An acquaintance of mine, Sahak, found me with an interesting challenge: he wanted me to get his “Virtual city of Oslo” map to a presentable form.
He imported simple buildings from City Engine to UDK and made a map of the city.
Problems with the City Engine -> Unreal Engine asset pipeline and the sheer scope of the project led to an interesting task specification:
- The city barely fits Unreal’s “world", which is a roughly 10x10 km area.
- 4188 unique buildings made up the city. No instancing at all. Each building had its pivot at the world origin.
- No textures or proper UVs.
- I had 48 hours to finish.
After the two days, I came up with this:
Virtual Oslo flythrough.
(HD version on Vimeo.)
The more technical, “behind the scenes” stuff is after the break.
Originally Sahak wanted to use Lightmass for global illumination, but that was not a viable option for several reasons: The lightmap UVs for the buildings were very wasteful. I’ve made a few test and determined that a building of average size would need at least a 128x128 lightmap while the ground pieces would require 4 lightmaps, 4096x4096 each. This meant that the lighting data would be around 18 Gb before compression. (3x6 Gb because of the directional lightmapping.)
Of course it never become a problem in practice because Lightmass ran out of memory loooong before producing actual lightmaps.
So I had to do something else. First I wanted to go entirely with a Tron/Rez style, but then I felt that some fake GI might make things more interesting.
These are the unlit buildings:
And here are the steps producing the fake GI effect:
Using world relative normals I blend between three colors, one for each axis. The Z (up/down) axis has an almost white color, a bit darker gray goes for Y and an even darker one for X.
Then comes a world relative gradient: dark at sea level and white around 920 units high.
The final touch is an accessibility map of some sort, which darken walls far from open spaces. The texture is based on a top-down screenshot of the map and projected in a similar fashion, world relative.
The top most image is the screenshot of the map, taken from an orthogonal viewport. (I cropped the image here.)
A high-pass filter then highlights areas between buildings. Some tweaks to the histogram curve make it look like actual shadowing.
A ‘dilate’ (or ‘maximum’) filter deletes shadows which are close to only one wall.
Finally a gaussian blur makes sure that rouge, white pixels don’t creep out from under the buildings.
The shadows of the buildings on the ground is using the same world relative planar projection. It was made by simply blurring the original screenshot.
With shadows only, the ground was quite boring, so I added two more design elements: Blurred reflections and a grid:
The reflection is generated by a “render-to-texture” actor and blurred using 8 passes while a noise texture scatters the image even further. Depth is also factored in so the effect of the blur and noise fades out by distance.
The grid also uses depth: the grid size decreases as it gets further away from the camera to prevent excessive moire.
The stripes on the buildings are based on distance from both the world origin and a second point, circling around the origin. (The subtle animation is barely visible in the video.)

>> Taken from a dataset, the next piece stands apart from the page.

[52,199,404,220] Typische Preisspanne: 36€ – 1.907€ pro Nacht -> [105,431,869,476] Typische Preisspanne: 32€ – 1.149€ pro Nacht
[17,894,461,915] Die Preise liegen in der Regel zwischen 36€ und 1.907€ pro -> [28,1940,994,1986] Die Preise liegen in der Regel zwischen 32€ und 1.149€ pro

The size of the stripes are big enough so no moire happens unless one flies above the city real high. But then the flickering (caused by the z-buffer’s imprecision) and the low framerate ruins the whole thing anyway.
The skydome has billowing clouds on a simple gradient. The cloud texture is a simple, tiling perlin noise, which gets distorted by itself in the shader.
The water is a mix of noise textures, one is using bilinear filtering while the other isn’t. The texture is then fed to a sine function so it’s brightness cycles around.
Unfortunately I ran out of time before I could set up an edge detection based post process to emphasize building contours, but I did enable the fake antialiasing I wrote about recently.